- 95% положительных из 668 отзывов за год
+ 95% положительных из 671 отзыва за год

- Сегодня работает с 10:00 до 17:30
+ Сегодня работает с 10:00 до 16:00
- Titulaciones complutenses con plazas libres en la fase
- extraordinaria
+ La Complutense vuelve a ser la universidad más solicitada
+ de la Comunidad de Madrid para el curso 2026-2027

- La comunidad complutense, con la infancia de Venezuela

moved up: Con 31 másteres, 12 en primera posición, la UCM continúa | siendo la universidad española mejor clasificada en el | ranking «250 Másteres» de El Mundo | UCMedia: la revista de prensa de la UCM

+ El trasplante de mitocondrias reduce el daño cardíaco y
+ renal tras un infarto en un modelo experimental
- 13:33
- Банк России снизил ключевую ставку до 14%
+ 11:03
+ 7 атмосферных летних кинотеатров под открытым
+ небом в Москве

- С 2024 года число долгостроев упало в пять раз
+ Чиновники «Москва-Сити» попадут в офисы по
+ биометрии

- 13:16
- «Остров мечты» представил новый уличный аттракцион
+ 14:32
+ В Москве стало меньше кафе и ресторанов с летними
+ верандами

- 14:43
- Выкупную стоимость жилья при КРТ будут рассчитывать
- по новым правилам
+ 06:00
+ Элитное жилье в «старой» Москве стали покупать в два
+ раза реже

==

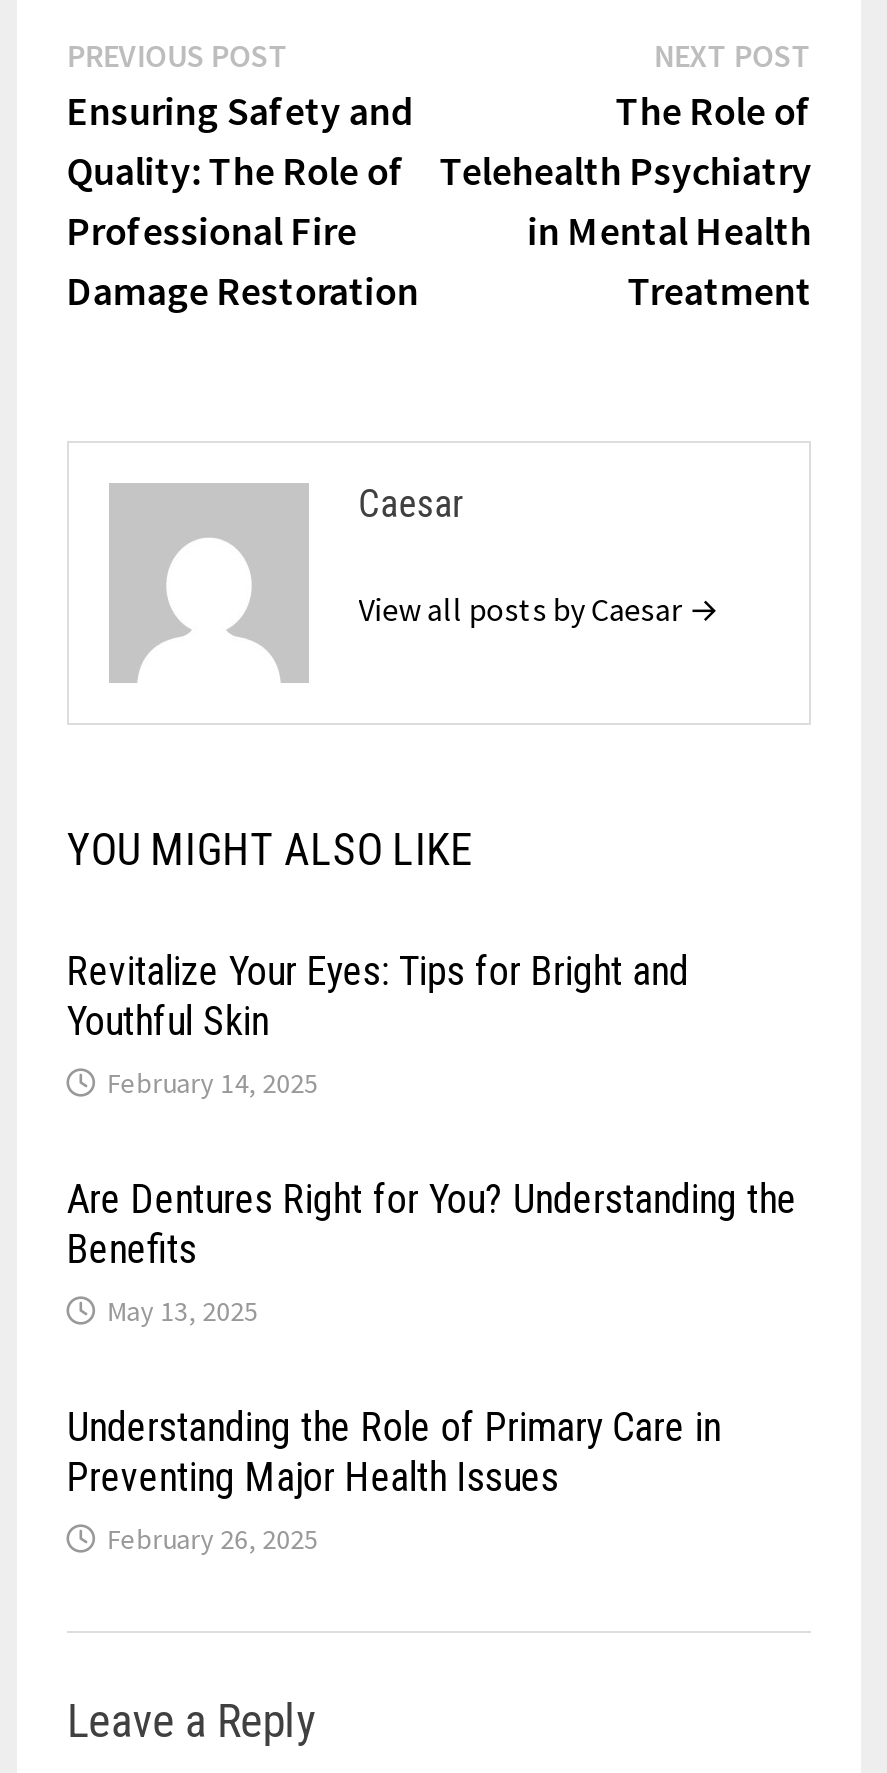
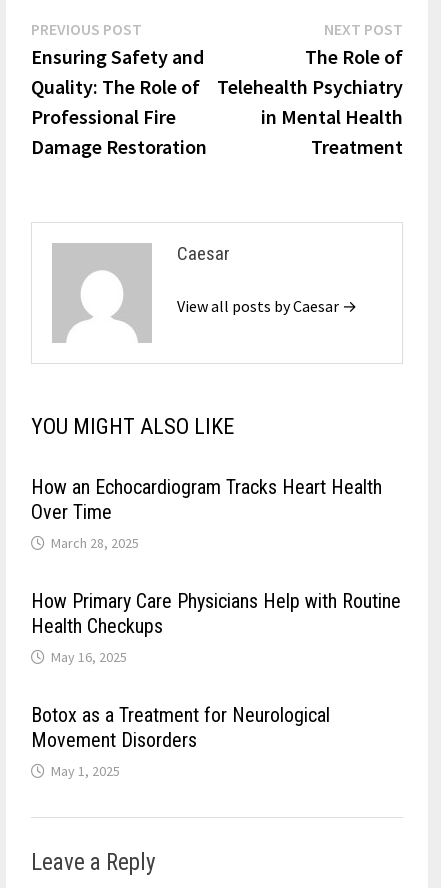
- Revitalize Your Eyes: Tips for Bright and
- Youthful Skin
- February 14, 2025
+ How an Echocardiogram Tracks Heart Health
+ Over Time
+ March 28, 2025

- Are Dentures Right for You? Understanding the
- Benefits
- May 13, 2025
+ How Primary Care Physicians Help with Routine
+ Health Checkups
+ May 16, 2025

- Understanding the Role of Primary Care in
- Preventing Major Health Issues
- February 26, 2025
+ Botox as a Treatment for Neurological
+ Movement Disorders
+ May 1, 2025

- [What you should do]
Please reproduce the lines from the line with "- 95% положительных из 668 отзывов за год" to the line with "- по новым правилам", both ends included, exactly as they appear above.

- [Answer box]
- 95% положительных из 668 отзывов за год
+ 95% положительных из 671 отзыва за год

- Сегодня работает с 10:00 до 17:30
+ Сегодня работает с 10:00 до 16:00
- Titulaciones complutenses con plazas libres en la fase
- extraordinaria
+ La Complutense vuelve a ser la universidad más solicitada
+ de la Comunidad de Madrid para el curso 2026-2027

- La comunidad complutense, con la infancia de Venezuela

moved up: Con 31 másteres, 12 en primera posición, la UCM continúa | siendo la universidad española mejor clasificada en el | ranking «250 Másteres» de El Mundo | UCMedia: la revista de prensa de la UCM

+ El trasplante de mitocondrias reduce el daño cardíaco y
+ renal tras un infarto en un modelo experimental
- 13:33
- Банк России снизил ключевую ставку до 14%
+ 11:03
+ 7 атмосферных летних кинотеатров под открытым
+ небом в Москве

- С 2024 года число долгостроев упало в пять раз
+ Чиновники «Москва-Сити» попадут в офисы по
+ биометрии

- 13:16
- «Остров мечты» представил новый уличный аттракцион
+ 14:32
+ В Москве стало меньше кафе и ресторанов с летними
+ верандами

- 14:43
- Выкупную стоимость жилья при КРТ будут рассчитывать
- по новым правилам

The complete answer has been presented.